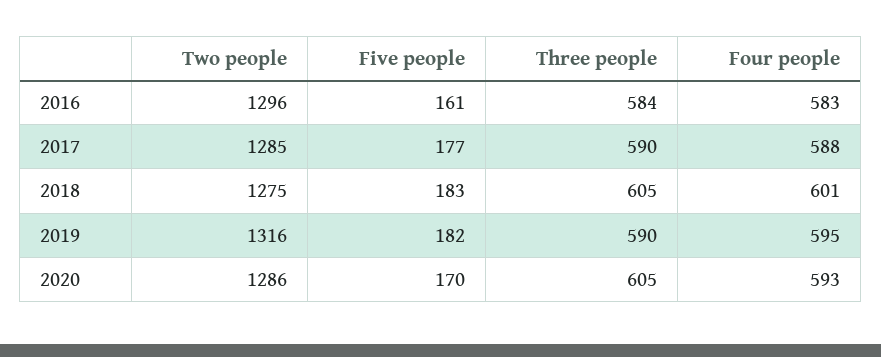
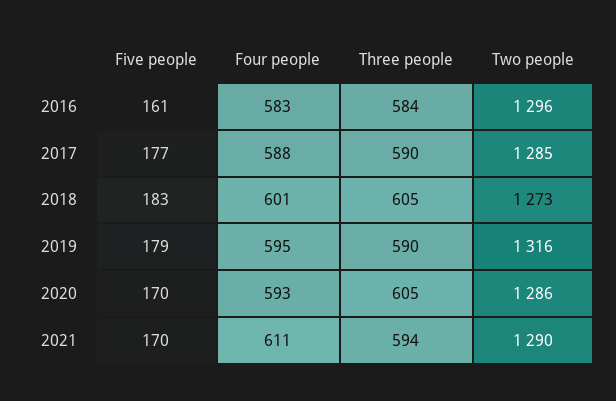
Two people, 2018: 1275 -> 1273
Five people, 2019: 182 -> 179
Five people, 2021: none -> 170
Four people, 2021: none -> 611
Three people, 2021: none -> 594
Two people, 2021: none -> 1290

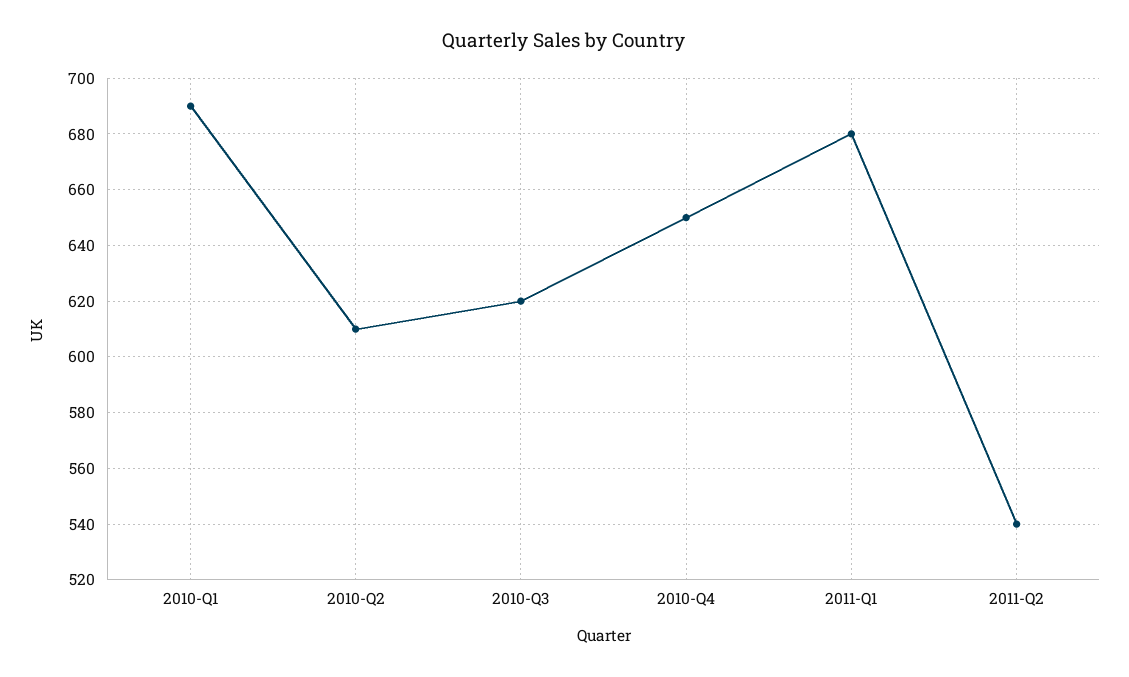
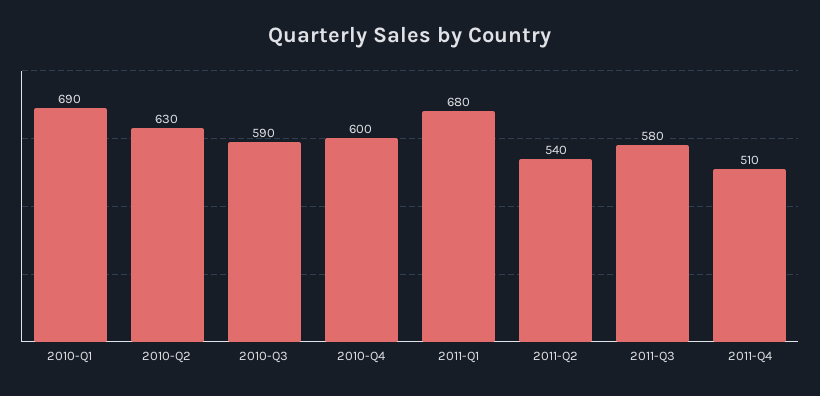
2010-Q2: 610 -> 630
2010-Q3: 620 -> 590
2010-Q4: 650 -> 600
2011-Q3: none -> 580
2011-Q4: none -> 510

* * * * * * * * *

◆ Work to complete ◆
A verbatim copy of the data, with all pictures omitted, is the required output.

◆ Answer below ◆
Two people, 2018: 1275 -> 1273
Five people, 2019: 182 -> 179
Five people, 2021: none -> 170
Four people, 2021: none -> 611
Three people, 2021: none -> 594
Two people, 2021: none -> 1290

2010-Q2: 610 -> 630
2010-Q3: 620 -> 590
2010-Q4: 650 -> 600
2011-Q3: none -> 580
2011-Q4: none -> 510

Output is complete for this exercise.